Black market gas fuels the militias

US and Iraqi forces are executing operations to degrade the financing and military activities of Mahdi cells in Rusafa. While conducting a patrol of Northeastern Rusafa on Sunday, Second Platoon of Charlie Troop of the 3rd Squadron, 89th Cavalry Regiment, 4th Brigade of the 10th Mountain Division stopped to question four men selling unauthorized fuel out of plastic cans on the side of the road. Fuel is an especially valuable commodity in Iraq, because corruption drives up legitimate prices and residents need it to run generators that augment an unreliable electric grid.

Parked behind the vendors were two large, gaudily painted commercial buses. Upon searching them, Second Platoon found huge fuel tanks spanning their length, some crudely disguised as bench seats. While selling any amount of black market gas has been declared illegal and is subject to confiscation and arrest, the huge amount found on Sunday was especially suspicious. Though mostly empty, 400-500 gallons remained in tanks designed to hold up to about 2,000 gallons of hidden fuel.
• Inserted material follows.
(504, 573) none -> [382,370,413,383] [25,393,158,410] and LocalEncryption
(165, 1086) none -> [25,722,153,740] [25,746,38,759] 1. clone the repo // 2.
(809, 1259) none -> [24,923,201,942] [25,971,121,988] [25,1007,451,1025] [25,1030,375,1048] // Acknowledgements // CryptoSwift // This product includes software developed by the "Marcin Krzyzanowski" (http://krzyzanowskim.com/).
“Usually you see one or two jerry cans out there, but when you see something big like that, you usually think it’s militia or insurgent related,” said 1st Lieutenant Joseph Mobbley, the commander of the second platoon. “They have some financing.”

The US soldiers called in the 3rd Battalion, 8th Brigade, 2nd Division, of the Iraqi National Police to detain the suspects and confiscate the buses. The captured fuel was a welcome find, given the chronic shortages suffered by the National Police as they requisition the resource through a corrupt, arbitrary and inefficient logistical system. The black market haul should run their generators and vehicles for months, depending on how much they choose to sell off themselves. The suspects were detained and face the local peculiarity of the Iraqi legal system: as it’s their first offense, most likely they’ll be entered into a database and released with a warning, after signing a statement swearing to never commit the crime again. If caught selling fuel a second time, the men will face a three-year prison sentence.

“In this culture, actually putting something in writing and signing something is considered a serious contract,” said Mobbley. “It’s very significant to the Iraqis.”

Kicking doors

Another type of anti-militia operation kicked off in the dark, early morning hours the next day. Second Platoon of Charlie Troop conducted a raid on a suspected Mahdi Army improvised explosive device (IED) cell and weapons cache in a northern section of the district. A generally reliable source had provided the tip, and Mobbley and his men opted to use a “hard knock,” or rough, fast entry.

“We use the hard knock if we feel it’s a significant threat of contact (with the enemy) going in, “said Mobbley. “Like this tip of IEDs, a weapons cache, four to five militia members – we want to go in hard and fast, before these guys can run.”

There are a few significant concerns on this type of mission: friendly fire in the confusion of an assault in a confined space, the possibility of civilians getting hurt, resistance from the targeted militiamen, and the odd possibility that a house is wired to explode.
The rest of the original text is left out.